══ Working data

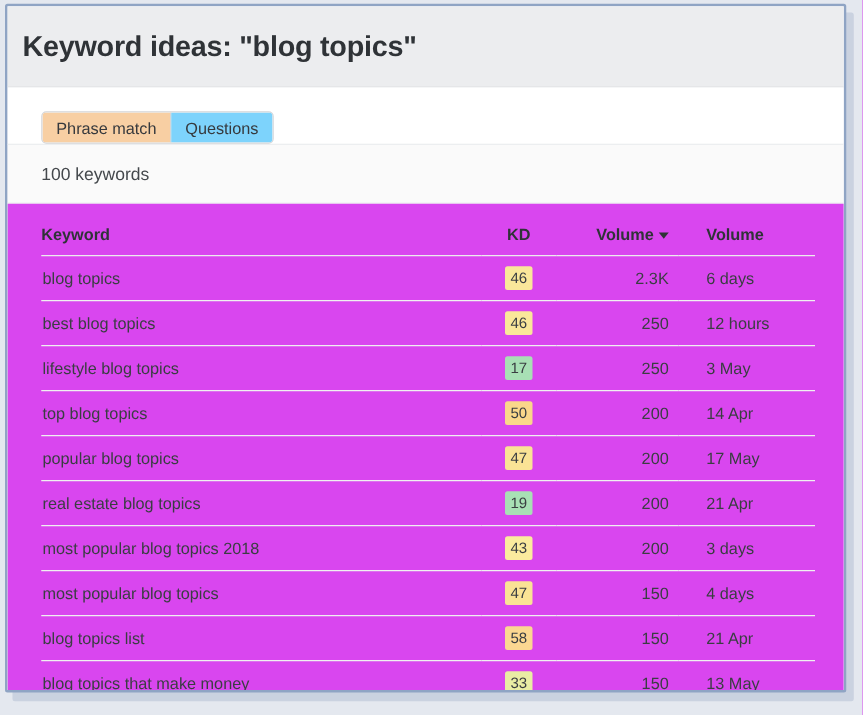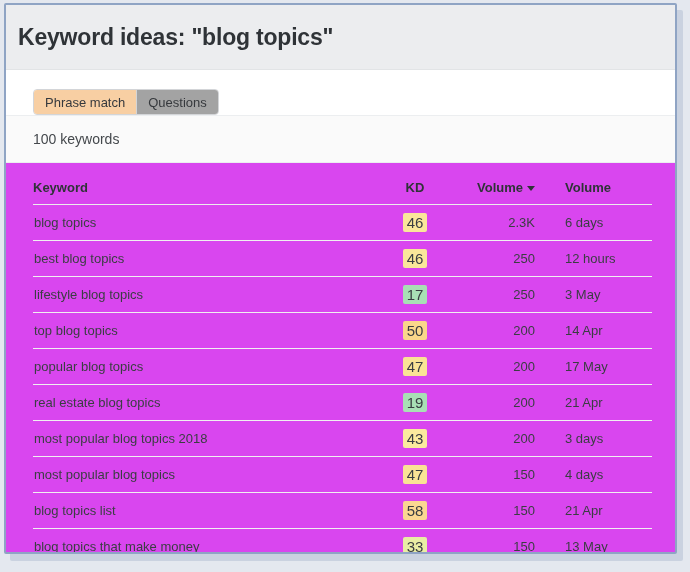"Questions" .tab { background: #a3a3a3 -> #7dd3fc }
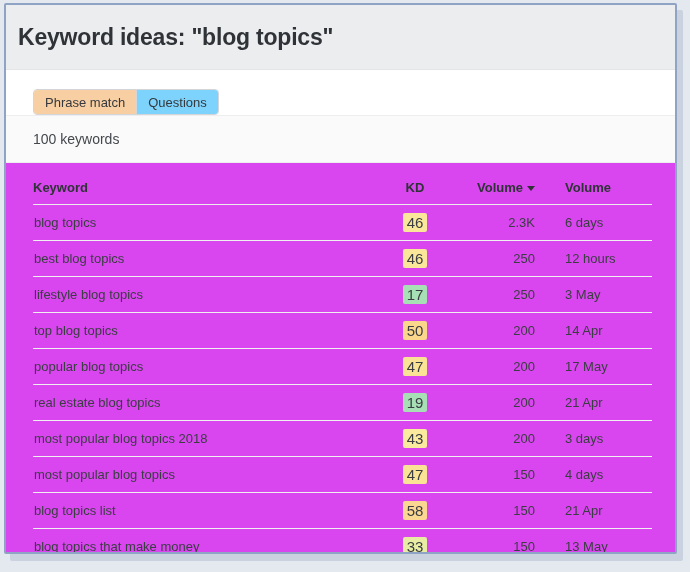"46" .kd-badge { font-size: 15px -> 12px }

════
══ Working data

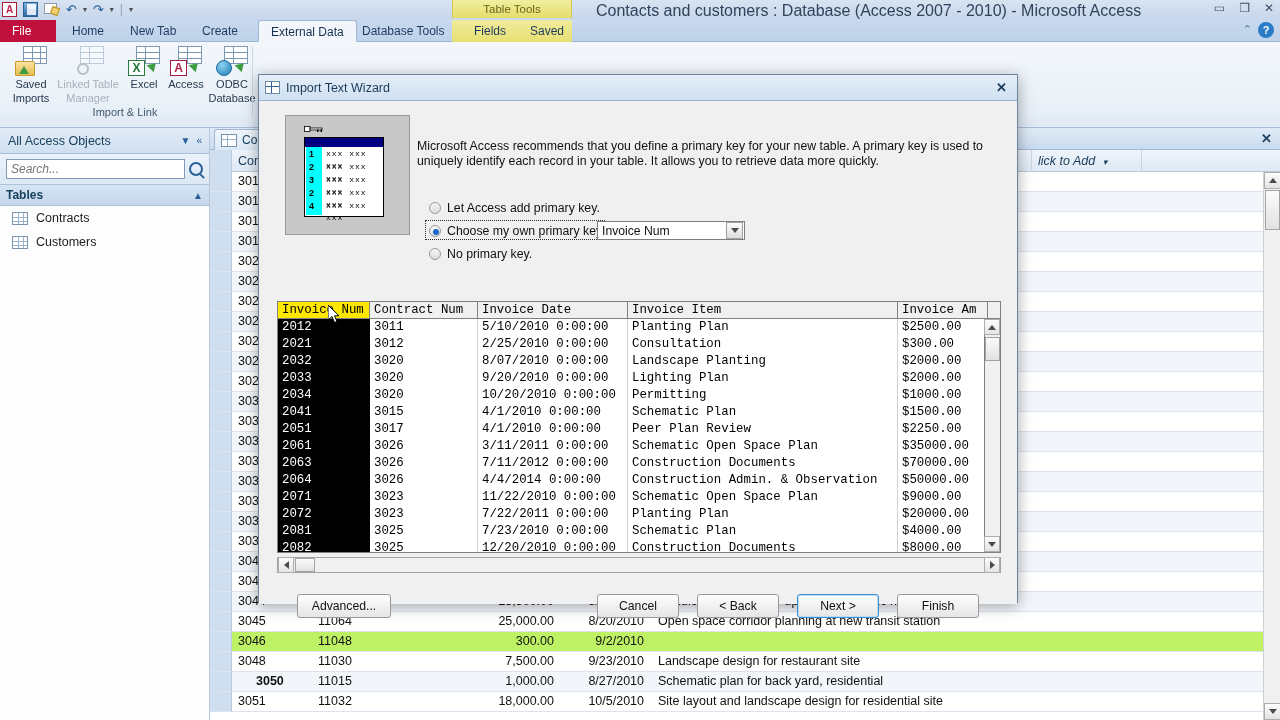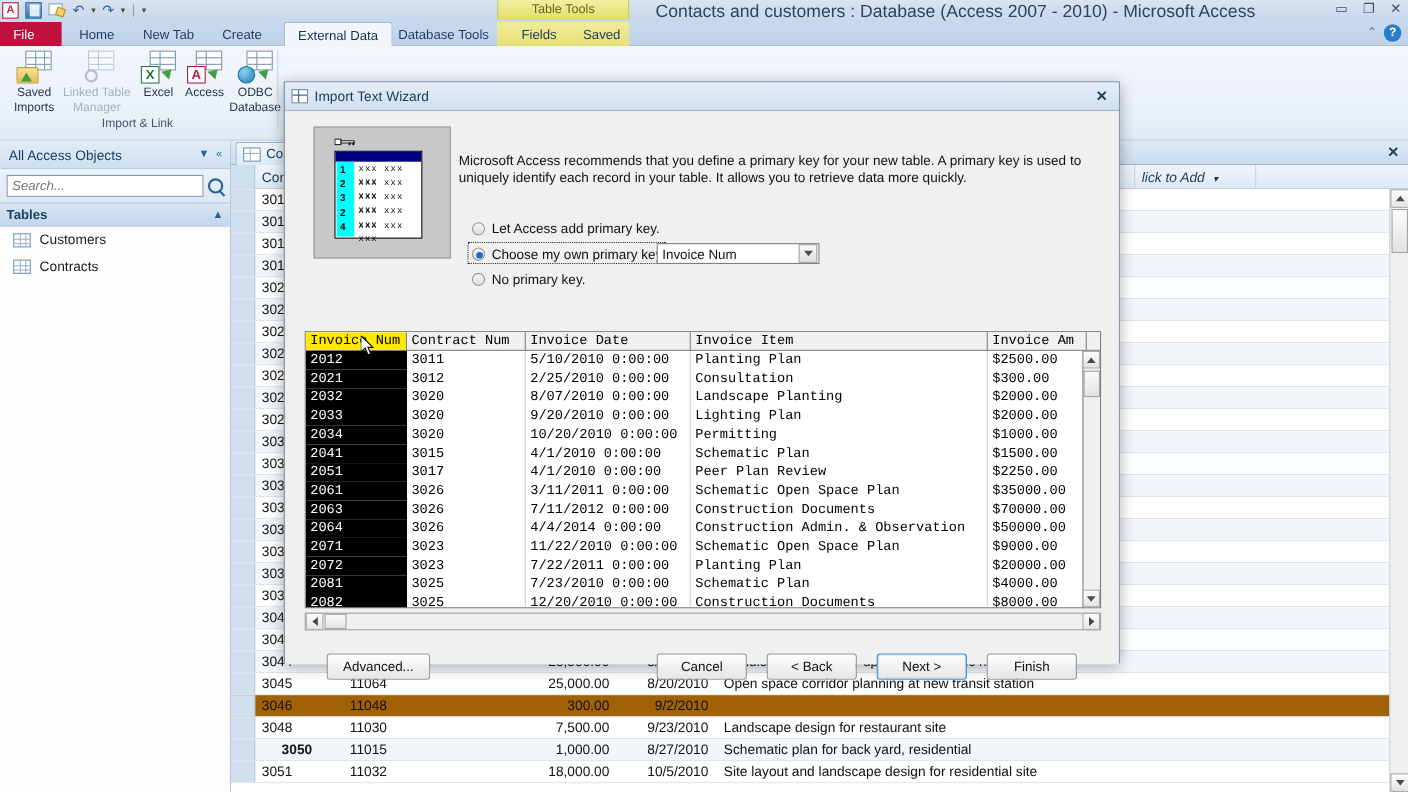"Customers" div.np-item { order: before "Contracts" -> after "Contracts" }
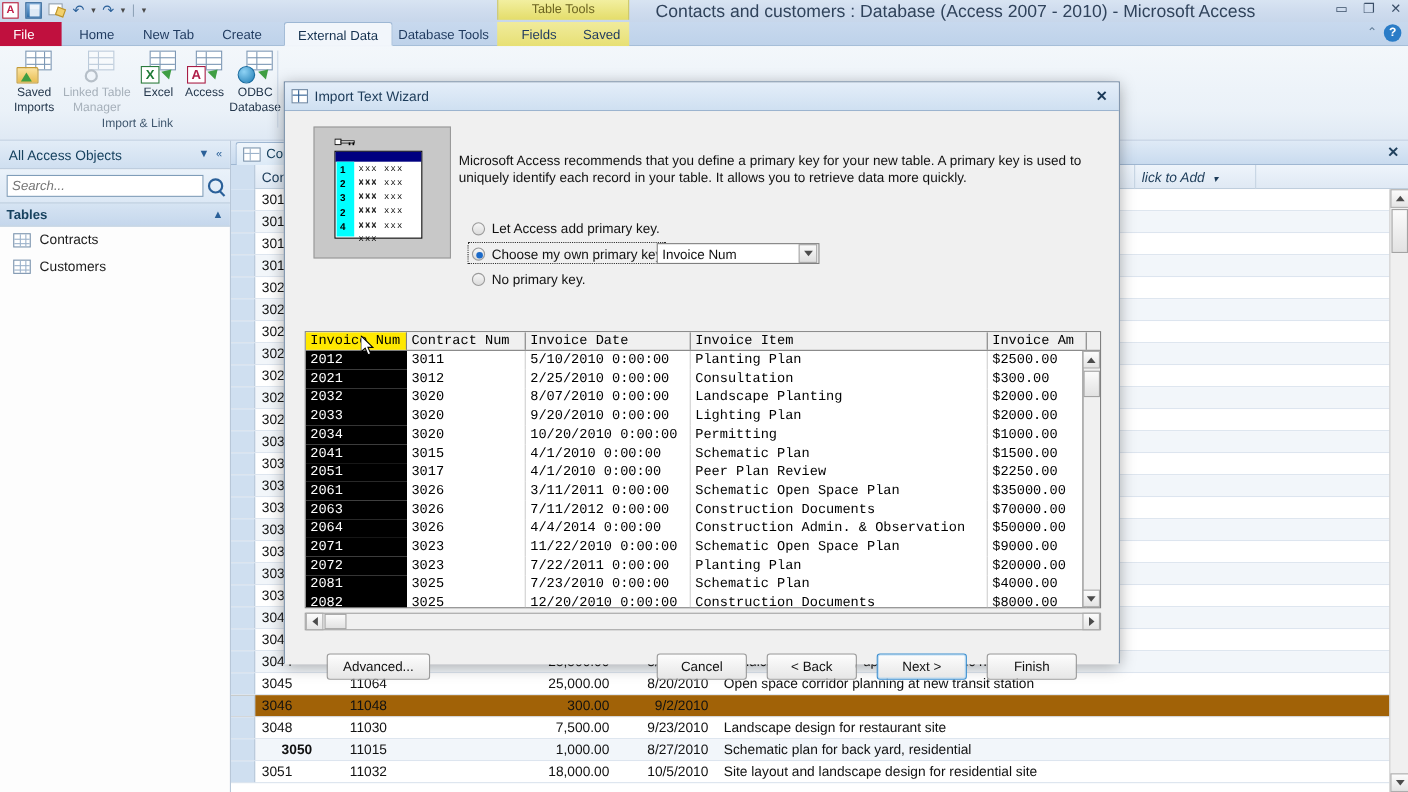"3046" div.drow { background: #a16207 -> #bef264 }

════
══ Working data

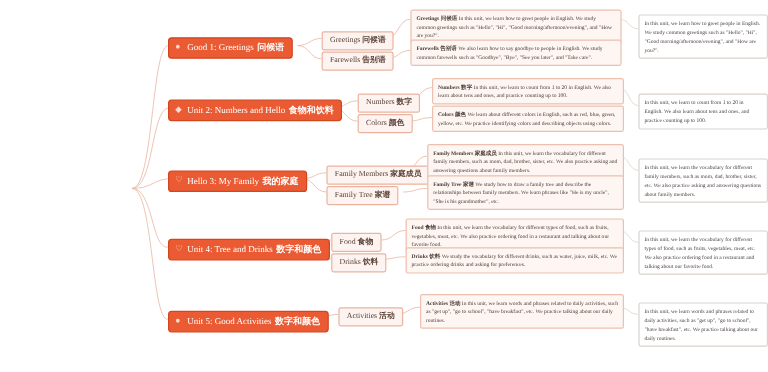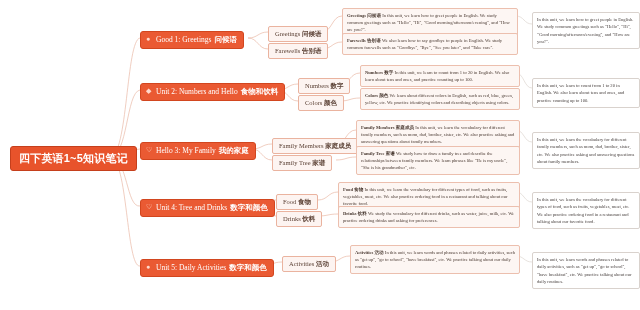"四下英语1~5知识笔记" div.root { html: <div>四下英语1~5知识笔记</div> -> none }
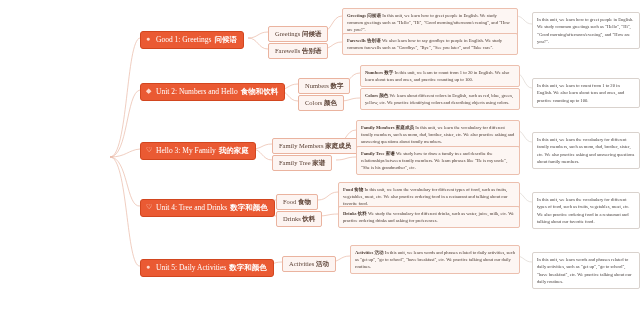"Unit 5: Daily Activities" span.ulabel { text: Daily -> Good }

════

Task item: Copy exactly the lines of the entries above from the one containing "background: #a3a3a3 ->" through the one containing "font-size: 15px ->". Both end lines count; pictures do not.

Task solution:
"Questions" .tab { background: #a3a3a3 -> #7dd3fc }
"46" .kd-badge { font-size: 15px -> 12px }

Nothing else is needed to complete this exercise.